Some great options include:
- Banana or seasonal fruits – always a quick, no-prep win.
- Paneer cubes – a great source of protein; sprinkle with chaat masala.
- Dates stuffed with peanut butter
- Dry fruits laddu – made with dates, nuts, and ghee for a natural energy boost.
- Roasted makhana (fox nuts) – low-calorie, crunchy, and easy to season.
- Besan or moong dal ladoos – filling and made with wholesome ingredients.
- Homemade chivda – roasted poha with peanuts and spices (go light on oil!).
- Boiled chana or moong – lightly salted or tossed with lemon and masala.
- A small bowl of curd with jaggery.
- Leftover idli or dosa pieces – dry roasted for a quick toddler-and-mom snack.
These snacks are filling, nutrient-dense, and quick to
prepare or pre-make in batches. Store some in your purse, kitchen jars, or
even your car so you’re always ready when hunger strikes.
3. Hydrate, Hydrate, Hydrate!
If plain water feels
boring, make it more enjoyable by:
- Having lightly salted nimbu pani or buttermilk (chhaach).
- Sipping on homemade juices like fresh orange juice, coconut water, sugar-free aam panna, or diluted lime juice
- Infusing it with lemon, cucumber, mint, or tulsi.
Keep a water bottle nearby at all times, and consider setting small reminders to drink throughout the day. Staying hydrated helps prevent fatigue, improves digestion, and even reduces unnecessary snacking.
4. Don’t Skip Breakfast — Even If It’s Small
Even if mornings are rushed, try not to skip them. Instead, go for quick,
nourishing options like:
- Toast with milk — offer a mix of carbohydrates, proteins, and other nutrients.
- A glass of milk with biscuits or a banana
- A boiled egg — it's a nutrient-dense food that offers a wide range of health benefits.
- A smoothie with fruits, milk, and seeds
- A warm bowl of daliya or poha
- Fruits
- Chapati with sabzi from last night’s dinner
- Upma or idli with chutney
You don’t need a big spread — even a small, balanced breakfast
helps kickstart your metabolism, stabilize your energy, and keep
cravings in check later in the day.
5. Listen to Your Body and Practice Mindful Eating
Take a moment to pause before eating, check in with your hunger levels, and try to eat without distractions — even if it's just for a few minutes. Eating slowly and mindfully improves digestion, helps reduce bloating, and allows your body to recognize when it's full — which can naturally prevent overeating.
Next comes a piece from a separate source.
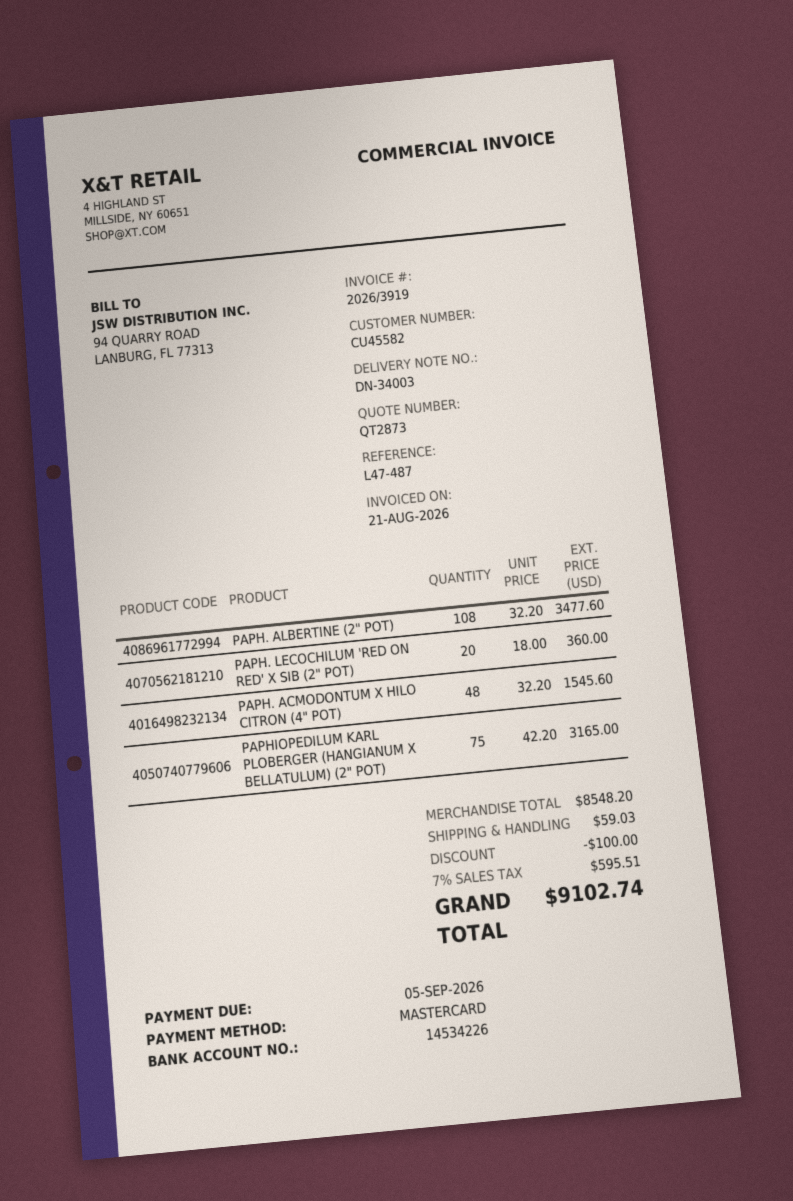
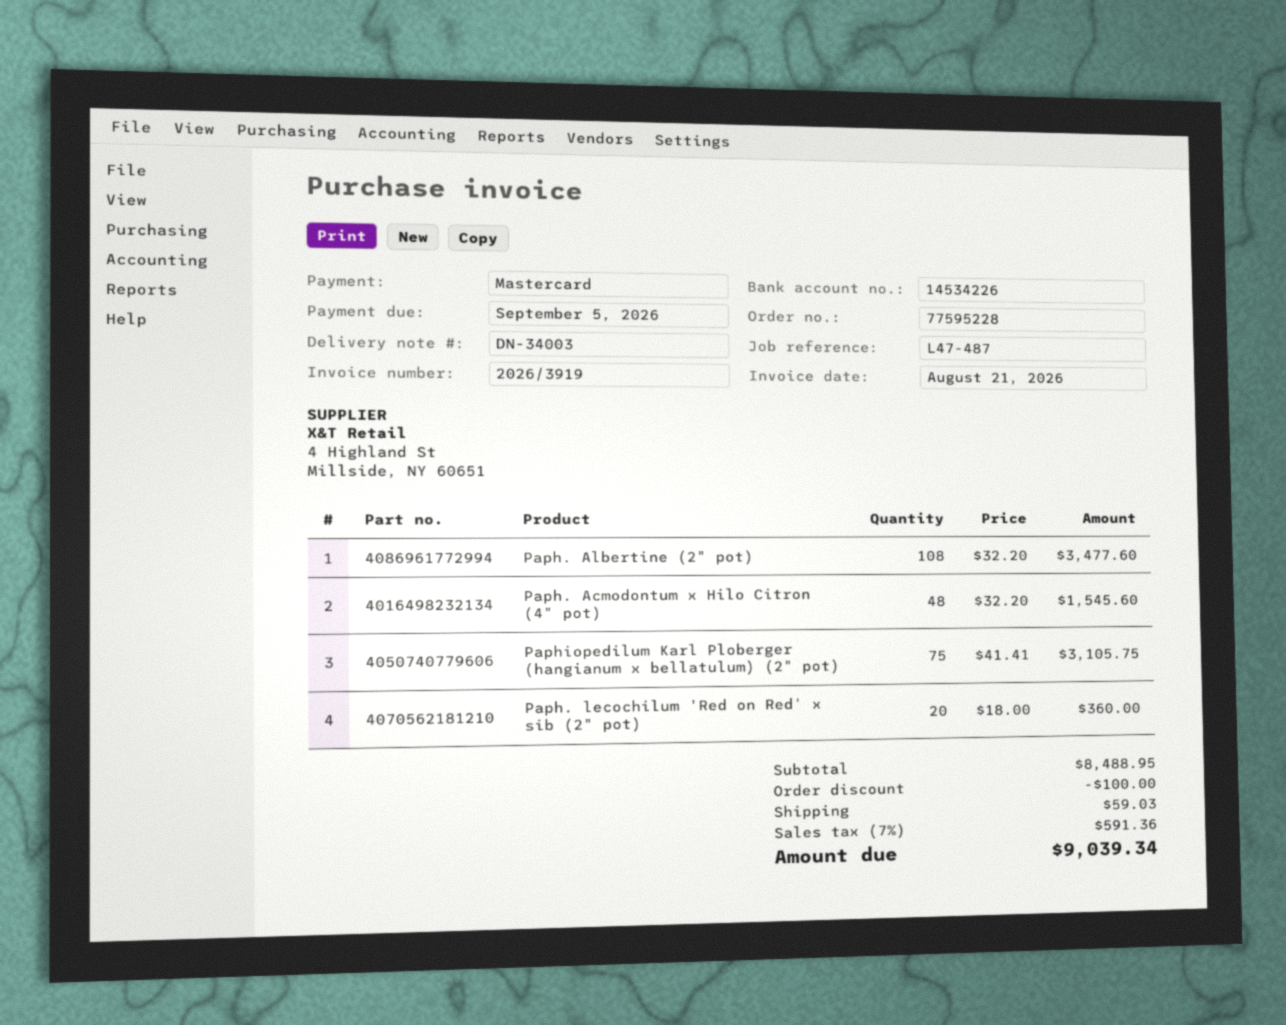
PAPHIOPEDILUM KARL PLOBERGER (HANGIANUM X BELLATULUM) (2" POT): 75 x 42.20 = 3165.00 -> 75 x 41.41 = 3105.75
subtotal: 8548.20 -> 8488.95
tax: 7% = 595.51 -> 7% = 591.36
total: 9102.74 -> 9039.34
You don’t need to light a candle and meditate — just sitting down with your plate, saying a quick prayer (like many of us grew up doing), or being thankful for the food in front of you can help bring more awareness to your meals.
When possible, eat with the family at the table — no phones, no rushing. These small shifts make meals more nourishing, both physically and emotionally.
Mindful Eating Checklist for Busy Moms
- Pause and take a deep breath before eating
- Notice if you’re truly hungry or just stressed or bored
- Eat slowly, savoring each bite
- Avoid multitasking while eating (no phone or TV!)
- Express gratitude for your food, even if it’s a simple meal
- Try to eat with family whenever possible for connection and focus.
Bonus Tip: Involve Your Kids!
Final Thoughts
As busy moms, we deserve meals that nourish us without adding extra stress. With just a few small tweaks, you can feel more energized, focused, and in control of your day.
👉 What’s your go-to healthy snack or quick meal?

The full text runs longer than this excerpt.